Je ne vois même pas où se trouve la faute : Gergorin n'était pas dans le dossier, RVR rencontre un type qui, dans une relation de confiance, lui transmet des infos. RVR assure la procédure en se faisant envoyer le document à son cabinet.
Là où il y a problème réél, c'est que, dans le cadre d'une enquête sur la diffamation, RVR n'a pas porté connaissance à ses collègues de l'identité du corbeau. C'est limite obstruction.
Enquêter, si les juges savaient le faire, nous serions nombreux à ne pas souffrir de leur passivité.

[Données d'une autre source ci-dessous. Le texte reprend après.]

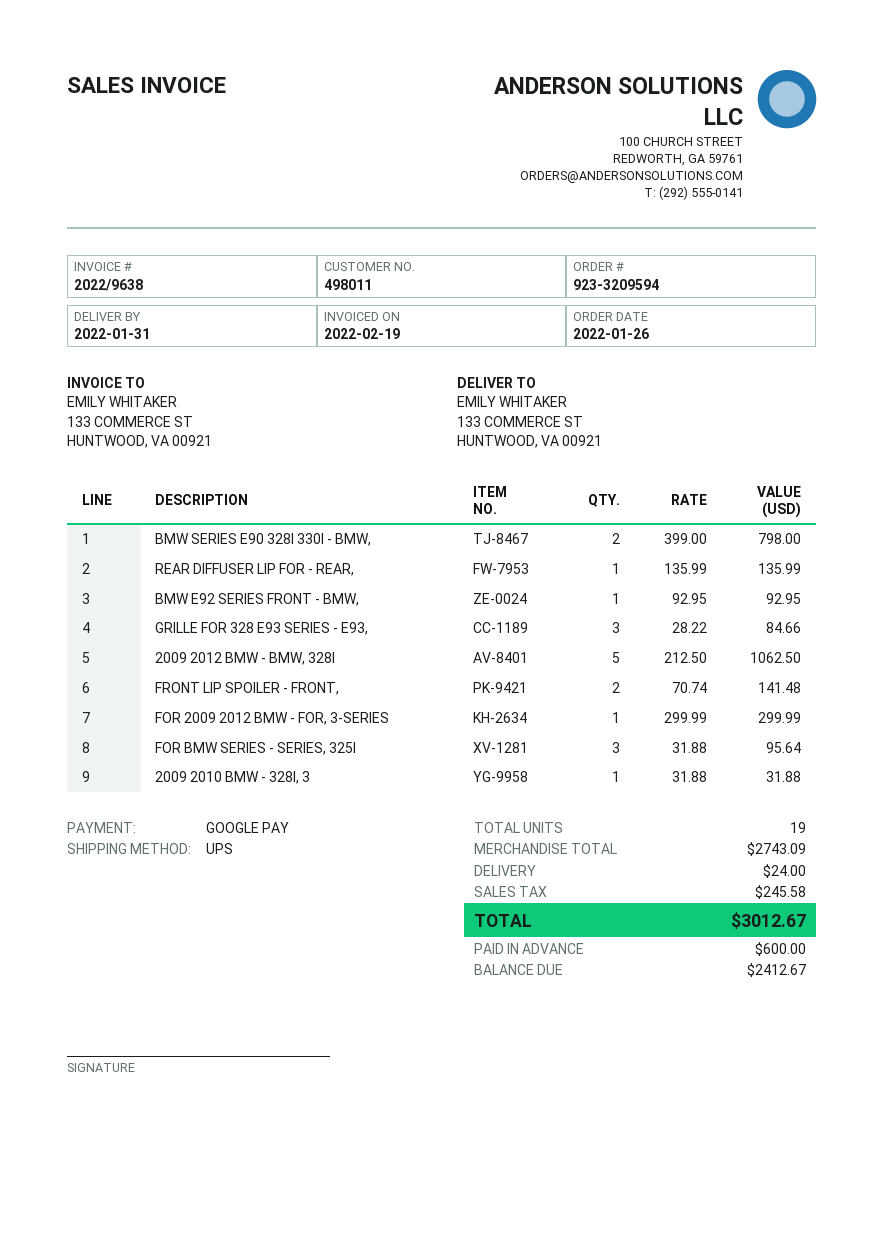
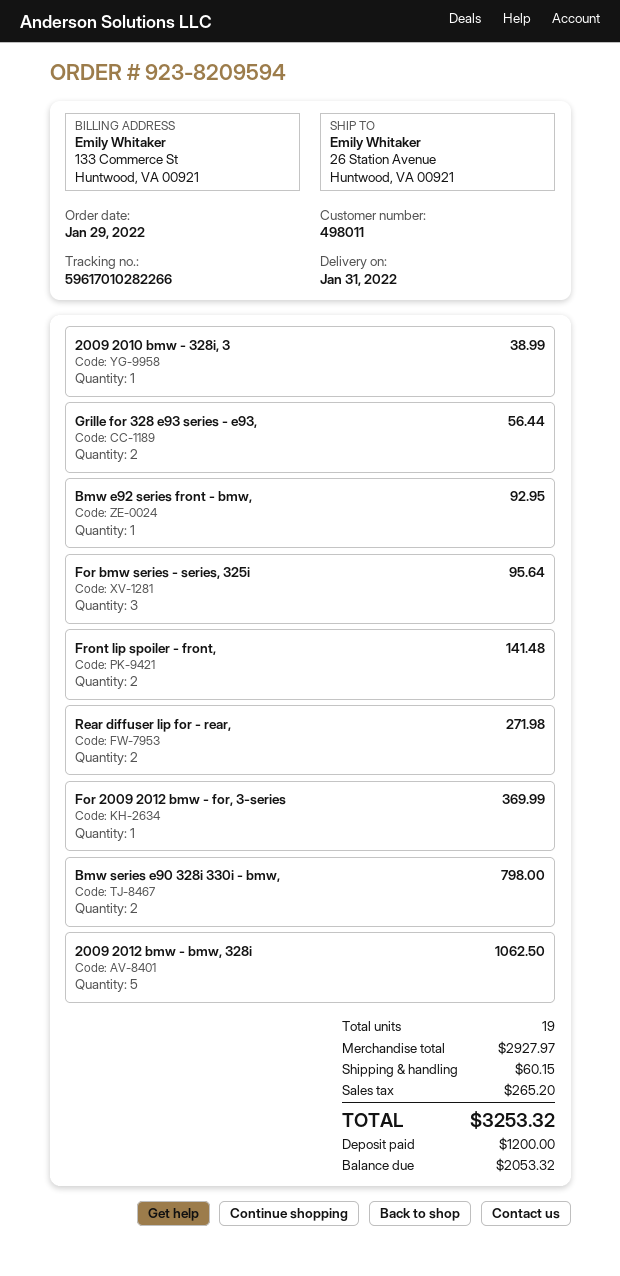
order number: 923-3209594 -> 923-8209594
order date: 2022-01-26 -> 2022-01-29
ship to: 133 COMMERCE ST, HUNTWOOD, VA 00921 -> 26 Station Avenue, Huntwood, VA 00921
REAR DIFFUSER LIP FOR - REAR,: 1 for 135.99 -> 2 for 271.98
GRILLE FOR 328 E93 SERIES - E93,: 3 for 84.66 -> 2 for 56.44
FOR 2009 2012 BMW - FOR, 3-SERIES: 1 for 299.99 -> 1 for 369.99
2009 2010 BMW - 328I, 3: 1 for 31.88 -> 1 for 38.99
subtotal: 2743.09 -> 2927.97
shipping: 24.00 -> 60.15
tax: 245.58 -> 265.20
total: 3012.67 -> 3253.32
deposit: 600.00 -> 1200.00
balance: 2412.67 -> 2053.32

Rédigé par : Jean-Dominique Reffait | 18 mai 2006 à 23:17
Là Monsieur l'Avocat Général,vous allez déclencher des salves!RVR est très certainement un magistrat qui fait honneur à sa robe...un probe,un vertueux...mais qu'allait-il faire dans cette galère de ce qui apparaît être le "pétage de plombs" (vilaine expression ,pardon!) d'un doux illuminé ,assisté ,horresco referens ,d'un avocat qui joue les petits télégraphistes d'un corbeau qui est anonyme pour la France entière (y compris la respectable Madame de Talancé :elle doit lui en vouloir à RVR!)
sauf pour ...le Juge d'instruction qui fait passer la "Foi du Palais" (entre nous,cette "foi du Palais", c'était entre avocats ,pas entre magistrats et avocats,que je sache...)au dessus du Code de Procédure Civile...et donc de la Loi, qu'il enseigne au demeurant...dur ,dur de penser qu'il s'est ainsi avancé "vétu de probité candide et de Lin blanc" ,à défaut de soie noire!
Enfin,je comprends votre plaidoyer :on a besoin malgré tout de RVR et je pétitionnerais pour lui si j'étais encore en activité...
Rédigé par : sbriglia | 18 mai 2006 à 16:32
Bonjour.Ca me semble excessif. On dirait une revanche du politique sur le judicaire ajouté à une réponse du politique aux attentes des justiciables après Outreau.
Rédigé par : Mm | 18 mai 2006 à 16:25
RVR est en effet un grand magistrat qui valorise l'autorité judiciaire depuis de longues années.
En revanche, s'il a violé le droit, je ne vois pas pourquoi il devrait être à l'abri d'une procédure disciplinaire. Si RVR a commis une faute, on ne saurait le qualifier de "victime collatérale" de l'affaire Clearstream. Il serait plutôt la victime de sa propre turpitude. Nemo auditur...
A sa décharge, je reconnais cependant qu'à ce niveau d'enquête où les enjeux "politico-industrialo-médiatiques" sont énormes, certains excès procéduraux peuvent nuire à l'efficacité judiciaire. Peut être que de nombreux informateurs se tairaient si l'on exigeait d'eux des déclarations sous serment avec PV?